- [WHAT THE TASK REQUIRES]:
Return each line of the records holding the string "Impossible".

### DATASET RECORDS ###

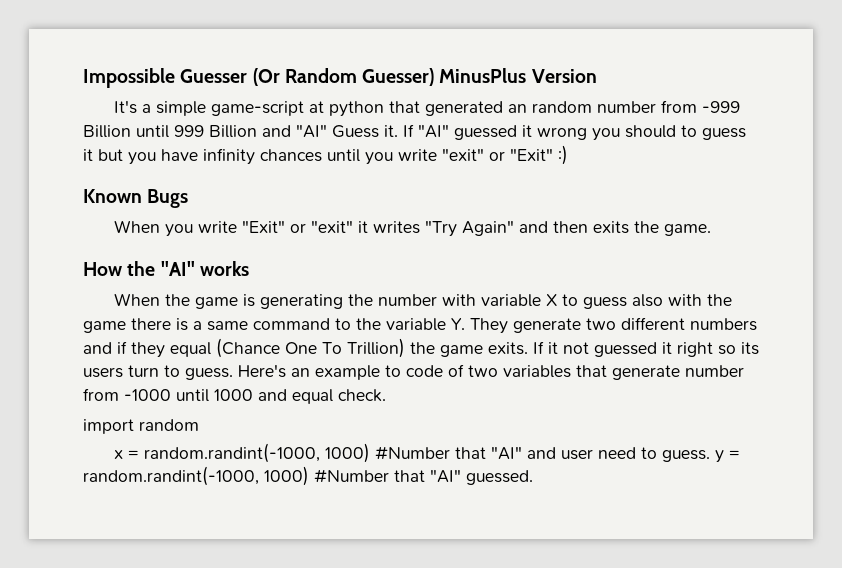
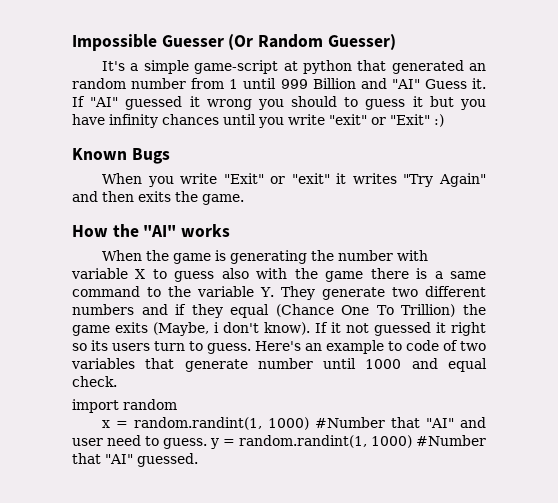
- Impossible Guesser (Or Random Guesser) MinusPlus Version
+ Impossible Guesser (Or Random Guesser)
- It's a simple game-script at python that generated an random number from -999 Billion until 999 Billion and "AI" Guess it.
+ It's a simple game-script at python that generated an random number from 1 until 999 Billion and "AI" Guess it.
- When the game is generating the number with variable X to guess also with the game there is a same command to the variable Y. They generate two different numbers and if they equal (Chance One To Trillion) the game exits.
+ When the game is generating the number with variable X to guess also with the game there is a same command to the variable Y. They generate two different numbers and if they equal (Chance One To Trillion) the game exits (Maybe, i don't know).
- Here's an example to code of two variables that generate number from -1000 until 1000 and equal check.
+ Here's an example to code of two variables that generate number until 1000 and equal check.
- x = random.randint(-1000, 1000) #Number that "AI" and user need to guess. y = random.randint(-1000, 1000) #Number that "AI" guessed.
+ x = random.randint(1, 1000) #Number that "AI" and user need to guess. y = random.randint(1, 1000) #Number that "AI" guessed.

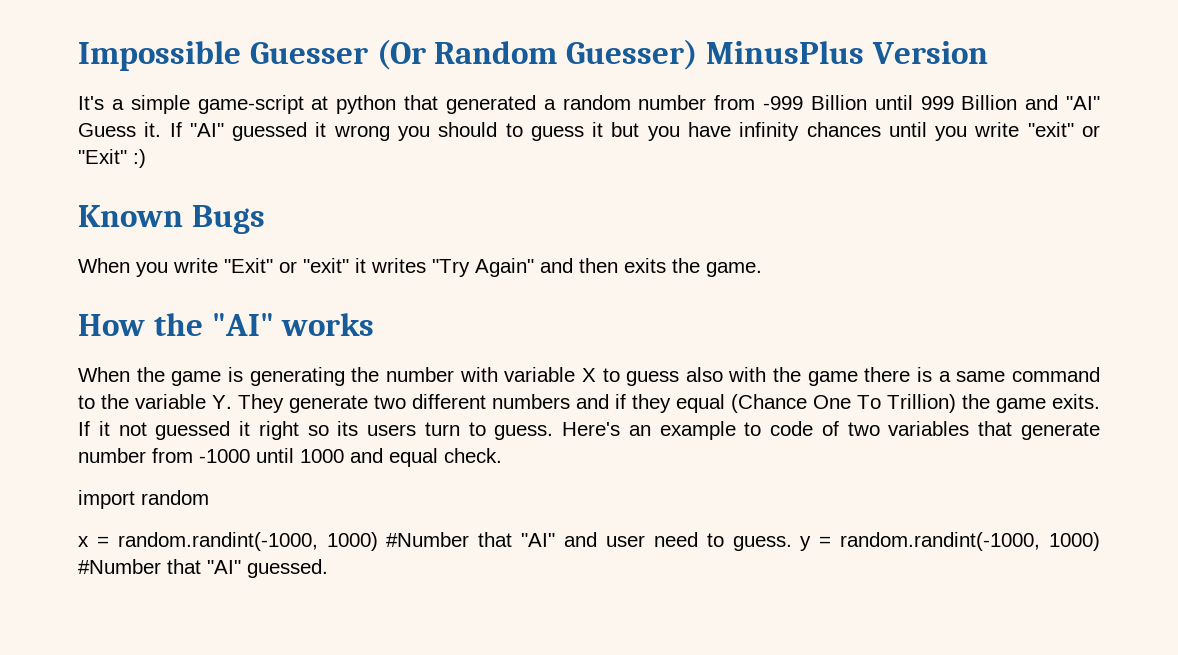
- Impossible Guesser (Or Random Guesser)
+ Impossible Guesser (Or Random Guesser) MinusPlus Version
- It's a simple game-script at python that generated an random number from 1 until 999 Billion and "AI" Guess it.
+ It's a simple game-script at python that generated a random number from -999 Billion until 999 Billion and "AI" Guess it.
- When the game is generating the number with variable X to guess also with the game there is a same command to the variable Y. They generate two different numbers and if they equal (Chance One To Trillion) the game exits (Maybe, i don't know).
+ When the game is generating the number with variable X to guess also with the game there is a same command to the variable Y. They generate two different numbers and if they equal (Chance One To Trillion) the game exits.
- Here's an example to code of two variables that generate number until 1000 and equal check.
+ Here's an example to code of two variables that generate number from -1000 until 1000 and equal check.
- x = random.randint(1, 1000) #Number that "AI" and user need to guess. y = random.randint(1, 1000) #Number that "AI" guessed.
+ x = random.randint(-1000, 1000) #Number that "AI" and user need to guess. y = random.randint(-1000, 1000) #Number that "AI" guessed.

###

- [SOLUTION FOR THIS PROBLEM]:
- Impossible Guesser (Or Random Guesser) MinusPlus Version
+ Impossible Guesser (Or Random Guesser)
- Impossible Guesser (Or Random Guesser)
+ Impossible Guesser (Or Random Guesser) MinusPlus Version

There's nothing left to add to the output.